* **About this task**
All of the data must be output exactly, with every picture left out.
(Material supplied begins)
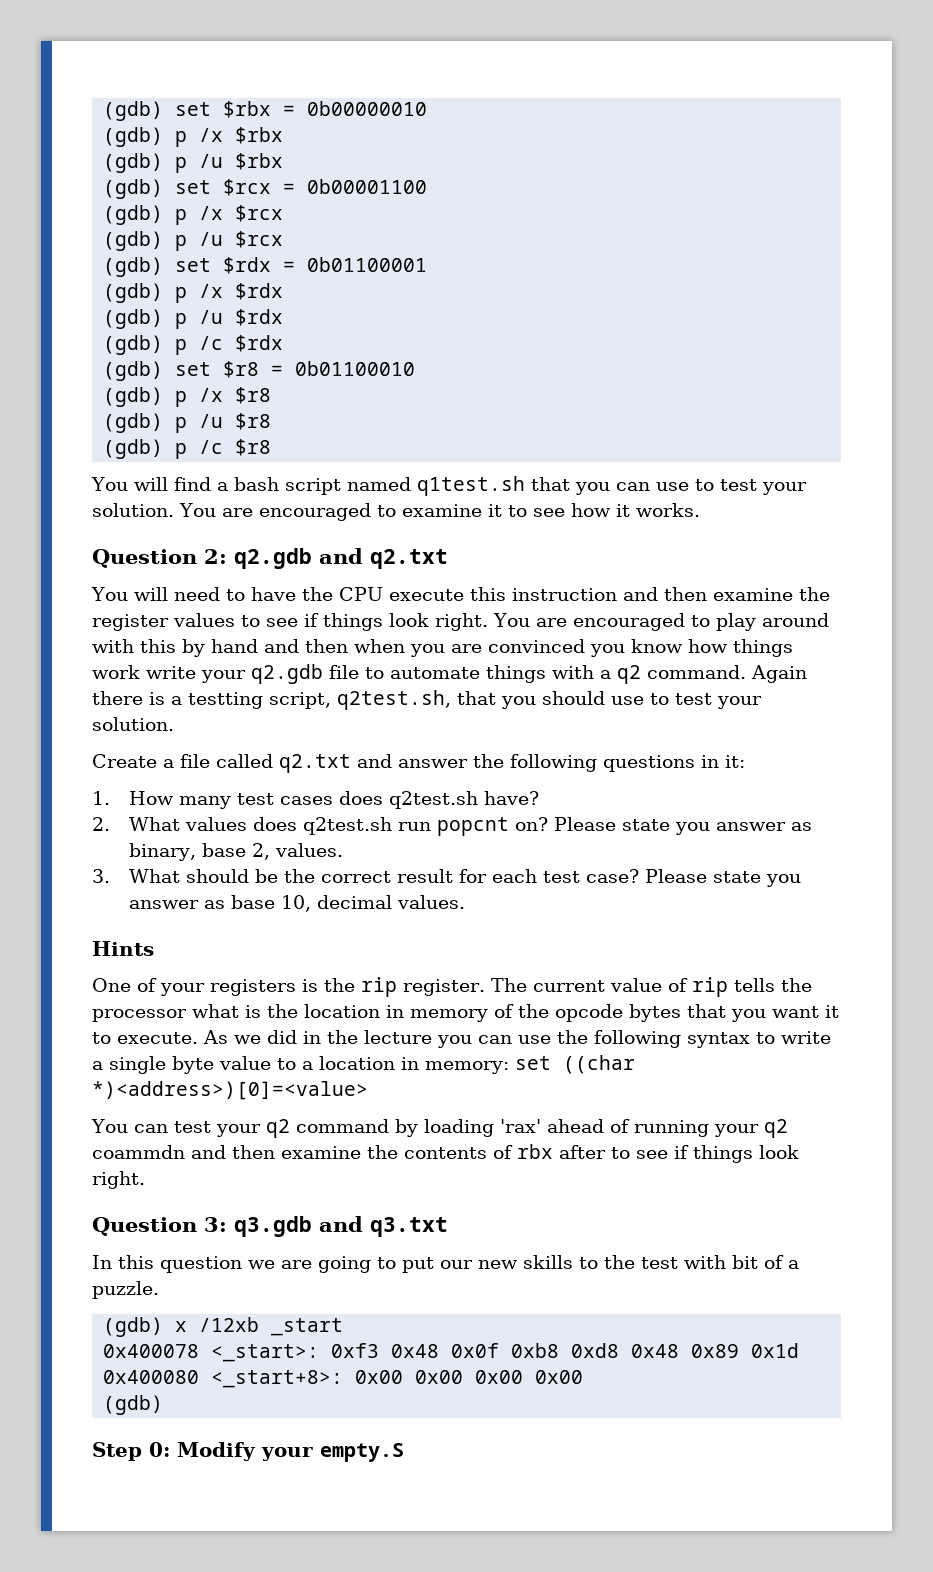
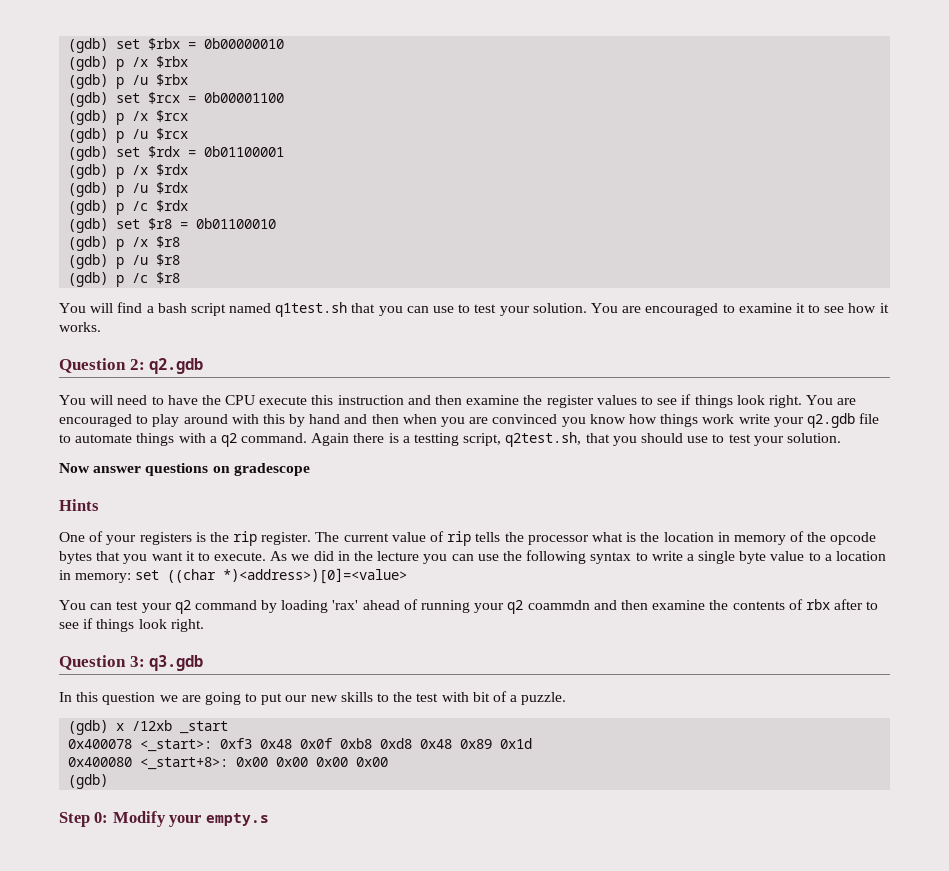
[319,548,448,569] and q2.txt -> (204, 366) none
[92,754,745,773] [92,791,539,809] [92,817,812,836] [128,843,343,861] [92,869,801,887] [128,895,465,912] Create a file called q2.txt and answer the following questions in it: // 1. How many test cases does q2test.sh have? // 2. What values does q2test.sh run popcnt on? Please state you answer as binary, base 2, values. // 3. What should be the correct result for each test case? Please state you answer as base 10, decimal values. -> [59,463,310,476] Now answer questions on gradescope
[319,1216,448,1237] and q3.txt -> (204, 663) none
[320,1443,404,1462] empty.S -> [205,813,269,826] empty.s

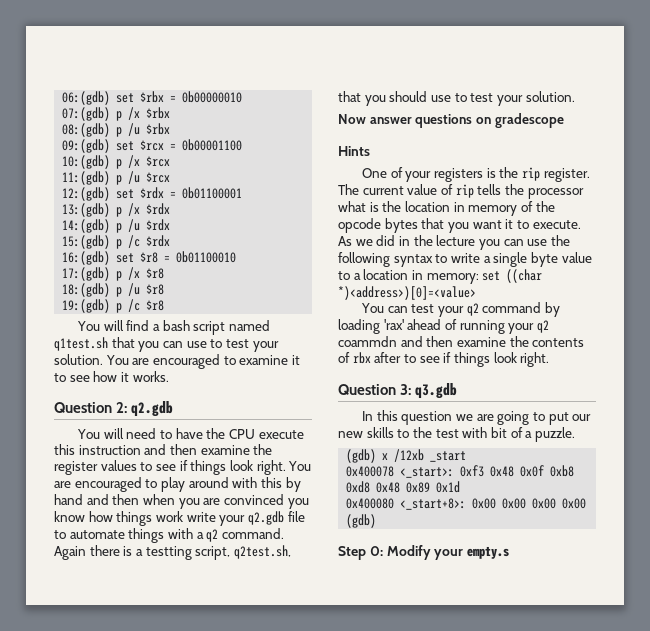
[68,38,109,53] (gdb) -> [62,91,111,105] 06:(gdb)
[68,56,109,71] (gdb) -> [62,107,111,121] 07:(gdb)
[68,74,109,89] (gdb) -> [62,123,111,137] 08:(gdb)
[68,92,109,107] (gdb) -> [62,139,111,153] 09:(gdb)
[68,110,109,125] (gdb) -> [62,155,111,169] 10:(gdb)
[68,128,109,143] (gdb) -> [62,171,111,185] 11:(gdb)
[68,146,109,161] (gdb) -> [62,187,111,201] 12:(gdb)
[68,164,109,179] (gdb) -> [62,203,111,217] 13:(gdb)
[68,182,109,197] (gdb) -> [62,219,111,233] 14:(gdb)
[68,200,109,215] (gdb) -> [62,235,111,249] 15:(gdb)
[68,218,109,233] (gdb) -> [62,251,111,265] 16:(gdb)
[68,236,109,251] (gdb) -> [62,267,111,281] 17:(gdb)
[68,254,109,269] (gdb) -> [62,283,111,297] 18:(gdb)
[68,272,109,287] (gdb) -> [62,299,111,313] 19:(gdb)

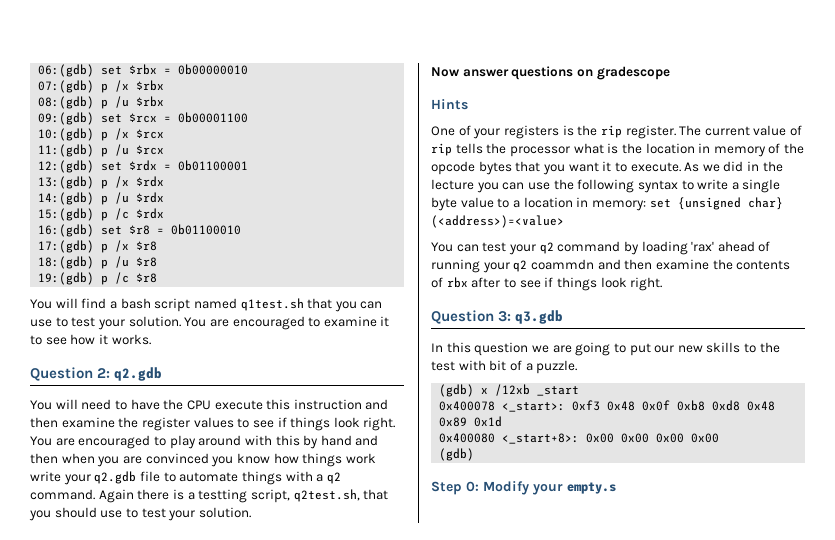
[506,269,543,283] [338,286,476,300] ((char *)<address>)[0]=<value> -> [677,197,783,210] [431,215,564,228] {unsigned char} (<address>)=<value>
(Material supplied ends)
* **Written reply**
[319,548,448,569] and q2.txt -> (204, 366) none
[92,754,745,773] [92,791,539,809] [92,817,812,836] [128,843,343,861] [92,869,801,887] [128,895,465,912] Create a file called q2.txt and answer the following questions in it: // 1. How many test cases does q2test.sh have? // 2. What values does q2test.sh run popcnt on? Please state you answer as binary, base 2, values. // 3. What should be the correct result for each test case? Please state you answer as base 10, decimal values. -> [59,463,310,476] Now answer questions on gradescope
[319,1216,448,1237] and q3.txt -> (204, 663) none
[320,1443,404,1462] empty.S -> [205,813,269,826] empty.s

[68,38,109,53] (gdb) -> [62,91,111,105] 06:(gdb)
[68,56,109,71] (gdb) -> [62,107,111,121] 07:(gdb)
[68,74,109,89] (gdb) -> [62,123,111,137] 08:(gdb)
[68,92,109,107] (gdb) -> [62,139,111,153] 09:(gdb)
[68,110,109,125] (gdb) -> [62,155,111,169] 10:(gdb)
[68,128,109,143] (gdb) -> [62,171,111,185] 11:(gdb)
[68,146,109,161] (gdb) -> [62,187,111,201] 12:(gdb)
[68,164,109,179] (gdb) -> [62,203,111,217] 13:(gdb)
[68,182,109,197] (gdb) -> [62,219,111,233] 14:(gdb)
[68,200,109,215] (gdb) -> [62,235,111,249] 15:(gdb)
[68,218,109,233] (gdb) -> [62,251,111,265] 16:(gdb)
[68,236,109,251] (gdb) -> [62,267,111,281] 17:(gdb)
[68,254,109,269] (gdb) -> [62,283,111,297] 18:(gdb)
[68,272,109,287] (gdb) -> [62,299,111,313] 19:(gdb)

[506,269,543,283] [338,286,476,300] ((char *)<address>)[0]=<value> -> [677,197,783,210] [431,215,564,228] {unsigned char} (<address>)=<value>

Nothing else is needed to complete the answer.